* **TASK TO CARRY OUT**
All of the data that follows should be retyped exactly, please, except the pictures.

(Beginning of DATA FOR ANALYSIS)

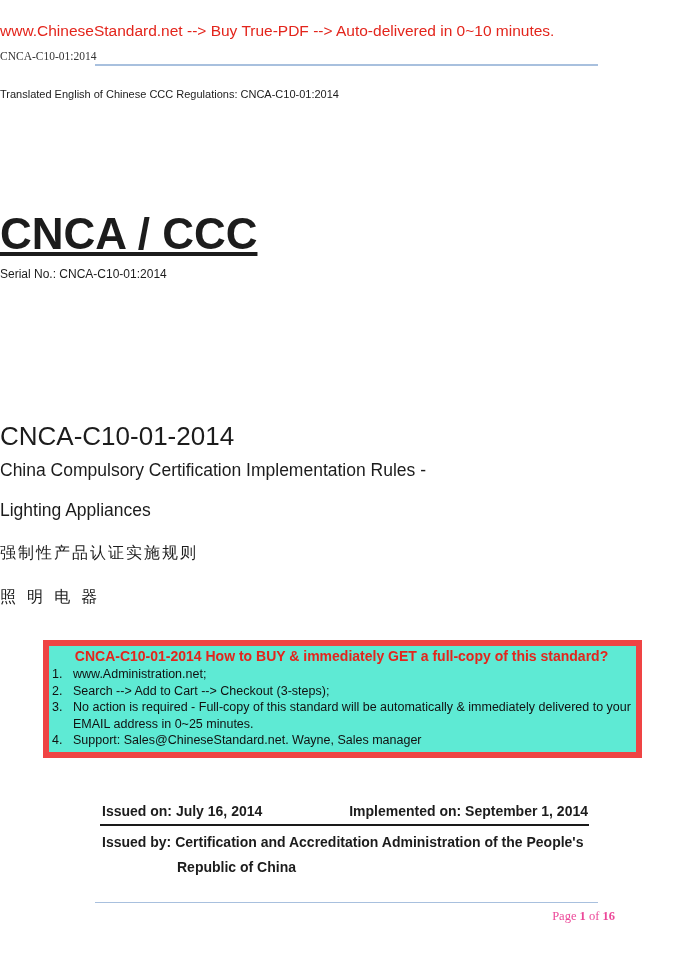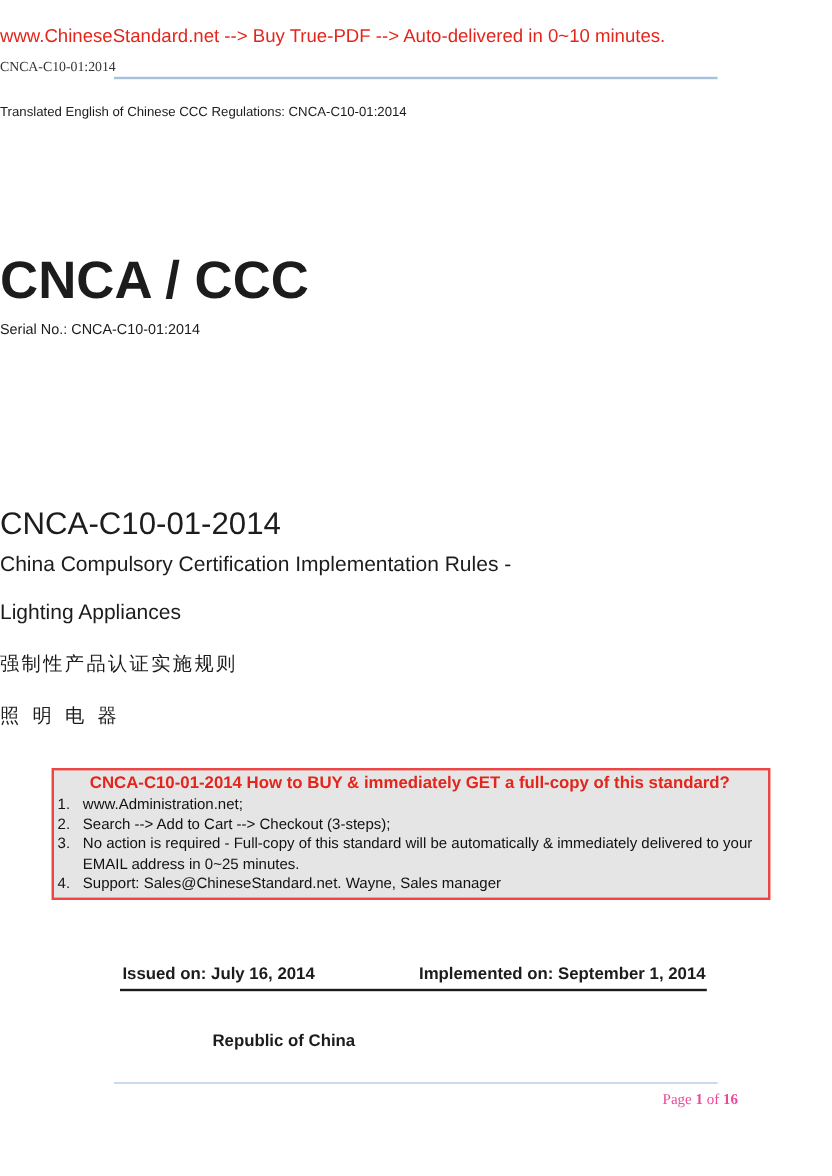--- a/index.html
+++ b/index.html
@@ -20,7 +20,7 @@
   .rule-top   { position: absolute; top: 64px; left: 95px; width: 503px; border-top: 2px solid #a8c0de; }
   .subtitle   { top: 88px;  font-size: 11px; }
 
-  .main-title { top: 209px; font-size: 44px; font-weight: bold; }
+  .main-title { top: 209px; font-size: 44px; font-weight: bold; text-decoration: underline; }
   .serial     { top: 267px; font-size: 12px; }
 
   .std-code   { top: 421px; font-size: 26px; }

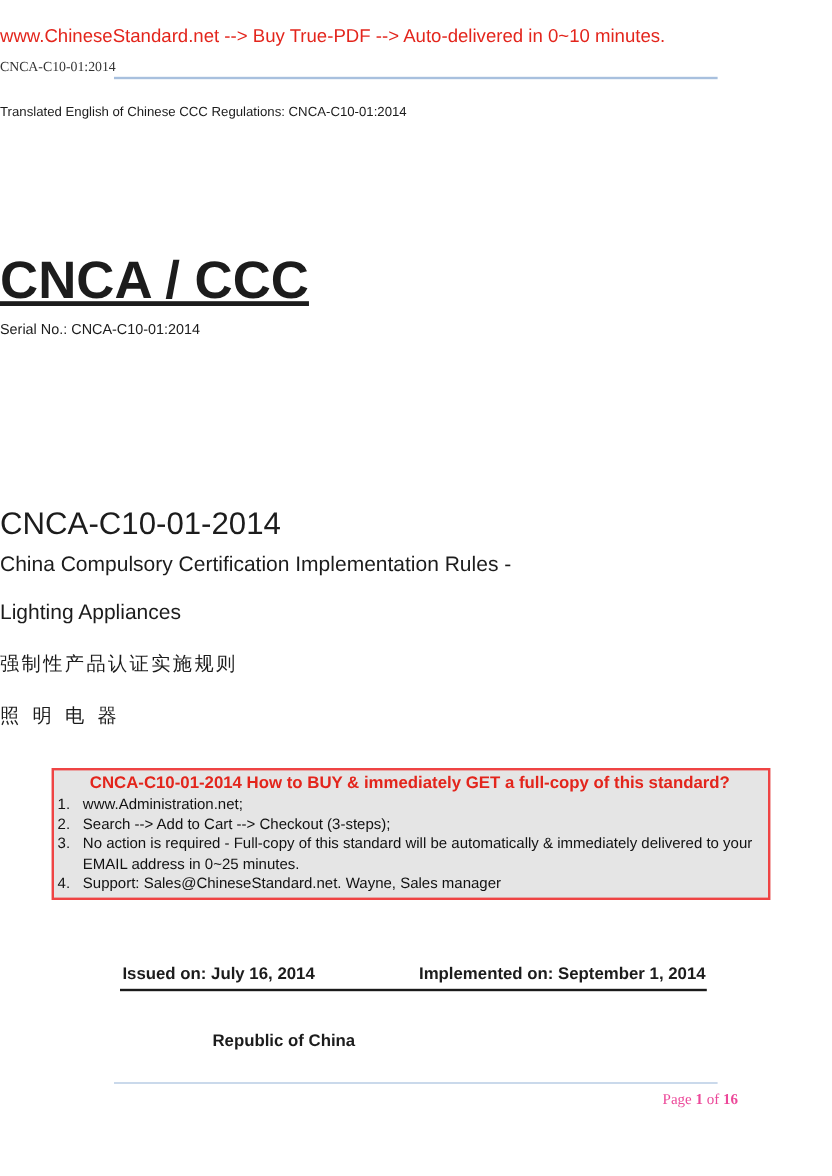--- a/index.html
+++ b/index.html
@@ -31,8 +31,8 @@
 
   .buy-box {
     position: absolute; top: 640px; left: 43px; width: 599px;
-    box-sizing: border-box; border: 2px solid #ef4444;
-    padding: 1px 5px 3px 3px; background: #e5e5e5;
+    box-sizing: border-box; border: 6px solid #ef4444;
+    padding: 1px 5px 3px 3px; background: #5eead4;
   }
   .buy-title { text-align: center; color: #e3251c; font-weight: bold; font-size: 14px; line-height: 19px; }
   .buy-item  { display: flex; font-size: 12.5px; line-height: 16.5px; color: #111; }

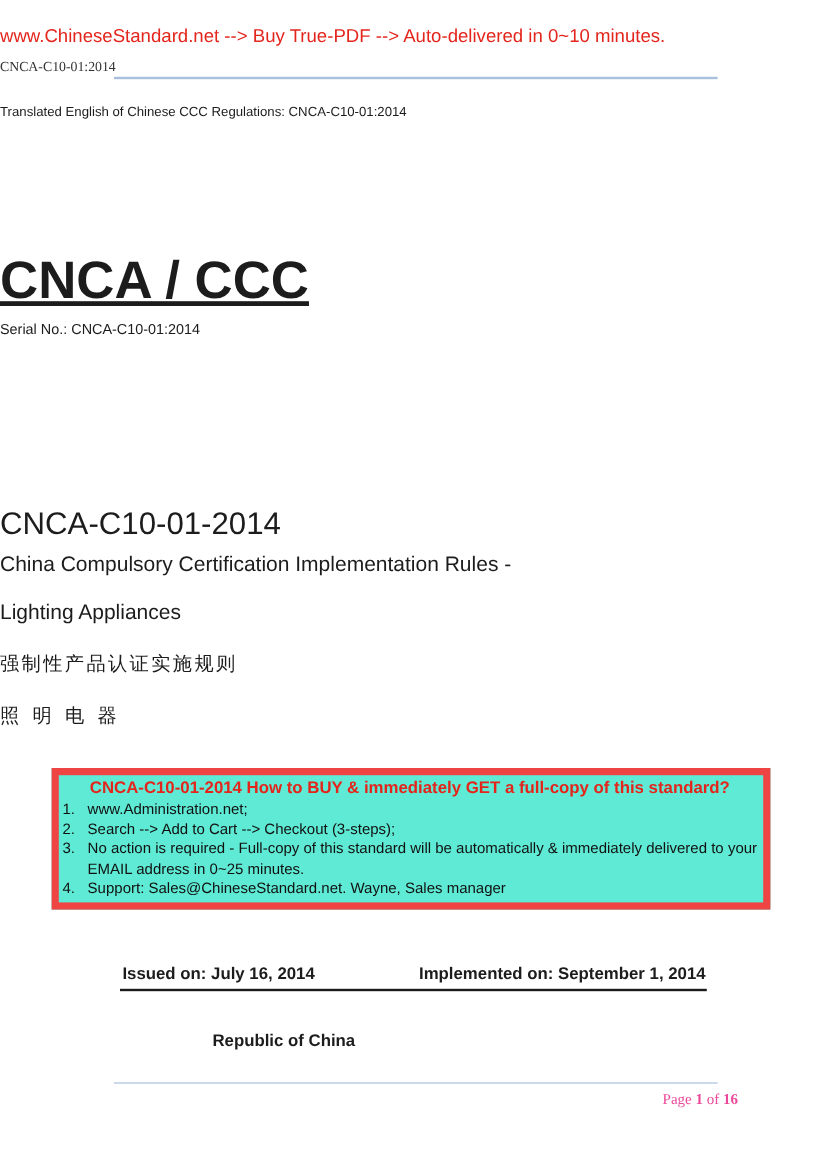--- a/index.html
+++ b/index.html
@@ -99,6 +99,7 @@
     <span>Implemented on: September 1, 2014</span>
   </div>
   <div class="issue-rule"></div>
+  <div class="issued-by1">Issued by: Certification and Accreditation Administration of the People's</div>
   <div class="issued-by2">Republic of China</div>
 
   <div class="rule-bottom"></div>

(End of DATA FOR ANALYSIS)

* **WRITTEN SOLUTION**
--- a/index.html
+++ b/index.html
@@ -20,7 +20,7 @@
   .rule-top   { position: absolute; top: 64px; left: 95px; width: 503px; border-top: 2px solid #a8c0de; }
   .subtitle   { top: 88px;  font-size: 11px; }
 
-  .main-title { top: 209px; font-size: 44px; font-weight: bold; }
+  .main-title { top: 209px; font-size: 44px; font-weight: bold; text-decoration: underline; }
   .serial     { top: 267px; font-size: 12px; }
 
   .std-code   { top: 421px; font-size: 26px; }

--- a/index.html
+++ b/index.html
@@ -31,8 +31,8 @@
 
   .buy-box {
     position: absolute; top: 640px; left: 43px; width: 599px;
-    box-sizing: border-box; border: 2px solid #ef4444;
-    padding: 1px 5px 3px 3px; background: #e5e5e5;
+    box-sizing: border-box; border: 6px solid #ef4444;
+    padding: 1px 5px 3px 3px; background: #5eead4;
   }
   .buy-title { text-align: center; color: #e3251c; font-weight: bold; font-size: 14px; line-height: 19px; }
   .buy-item  { display: flex; font-size: 12.5px; line-height: 16.5px; color: #111; }

--- a/index.html
+++ b/index.html
@@ -99,6 +99,7 @@
     <span>Implemented on: September 1, 2014</span>
   </div>
   <div class="issue-rule"></div>
+  <div class="issued-by1">Issued by: Certification and Accreditation Administration of the People's</div>
   <div class="issued-by2">Republic of China</div>
 
   <div class="rule-bottom"></div>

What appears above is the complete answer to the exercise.